Le roman de la guerre des gangs
Le pitch : Préfecture d’Hiroshima, été 1990. Pour s’être approché un peu trop près du monde des yakuzas, le jeune lieutenant Hioka a été mis sur la touche par sa hiérarchie. Nostalgique de ses enquêtes trépidantes de jadis, il végète dans un village, au fond d’une vallée montagneuse bordée de rizières. De retour à Hiroshima pour les funérailles d’un oncle, il passe saluer Akiko, la mama-san du modeste bar-restaurant Les Petits plats de Shino. A cette occasion, il tombe nez à nez avec HirōKunimitsu, dit «le Chien enragé», recherché par toutes les polices du pays pour avoir organisé l’assassinat d’un important chef yakuza. Les deux hommes passent un contrat, le policier n’arrêtera le truand que lorsque celui-ci aura mis de l’ordre dans ses affaires. Hioka reprend sa vie paisible. Un notable du coin voit en lui un gendre idéal et ne cesse de vanter les mérites de sa fille, Shōko. Parallèlement, le policier constate que le chantier d’un golf, interrompu depuis des années, a repris. Un soir, il voit débarquer Kunimitsu qui se présente sous un faux nom et se déclare responsable des travaux. Hioka se jure d’en savoir plus. D’autant que les agissements de Kunimitsu lui semblent liés à ces rumeurs d’une nouvelle et imminente guerre des gangs.

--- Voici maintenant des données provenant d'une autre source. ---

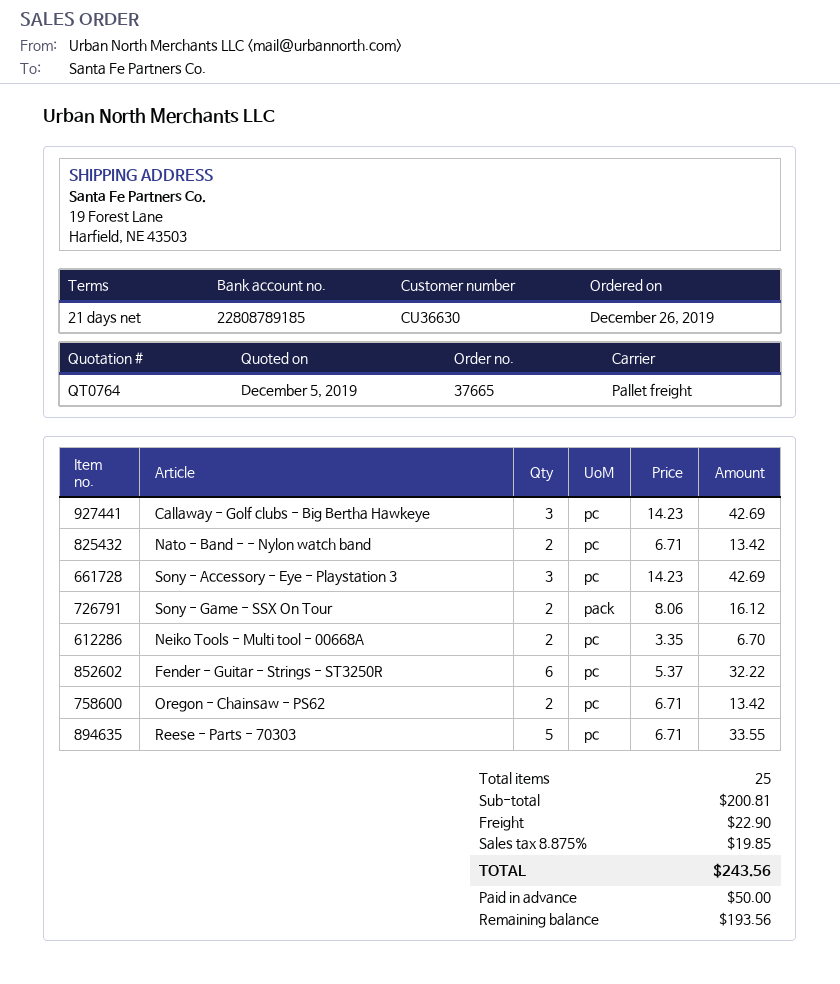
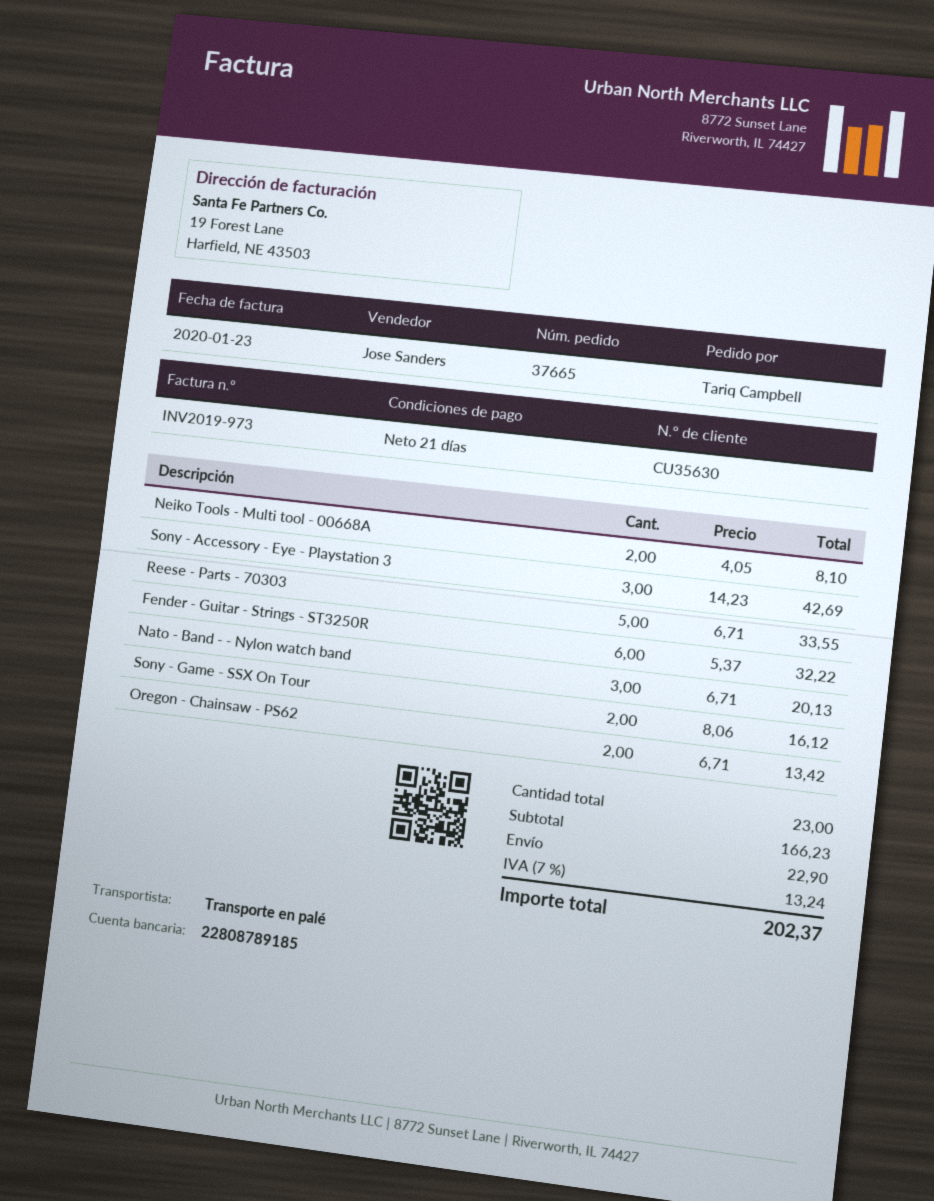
customer number: CU36630 -> CU35630
Callaway - Golf clubs - Big Bertha Hawkeye: 3 x 14.23 = 42.69 -> none
Nato - Band - - Nylon watch band: 2 x 6.71 = 13.42 -> 3 x 6.71 = 20.13
Neiko Tools - Multi tool - 00668A: 2 x 3.35 = 6.70 -> 2 x 4.05 = 8.10
total quantity: 25 -> 23
subtotal: 200.81 -> 166.23
tax: 8.875% = 19.85 -> 7% = 13.24
total: 243.56 -> 202.37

L’enjeu n’est autre que la prise du pouvoir au sein de la plus importante association criminelle de la région, la fédération Jinsei. Amoureux de la culture japonaise, je ne pouvais pas passer à côté de ce roman policier sur les yakuzas. Et justement, il s’agit de montrer l’autre face du mythe, son histoire d’abord, et surtout une analyse très poussée sur ses avatars modernes, infiltration, expansion, conflits. Si vous voulez comprendre le rapport nébuleux et complexe entre les yakuzas et la police japonaise, ce roman contient des éléments de réponse plus qu’intéressants. «L’Œil du chien enragé» est un livre qui se lit avec grand intérêt. Sa lecture est aisée et jamais ennuyeuse. Les chapitres sont agrémentés de coupures de journaux contant l’envers du décor des gangs mafieux et on découvre, au fil des pages, un monde qui cache sa complexité où les rapports entre policiers et yakuzas ne sont pas ce que l’on pourrait croire. Bref, un roman qui secoue et vous envoie un sacré uppercut.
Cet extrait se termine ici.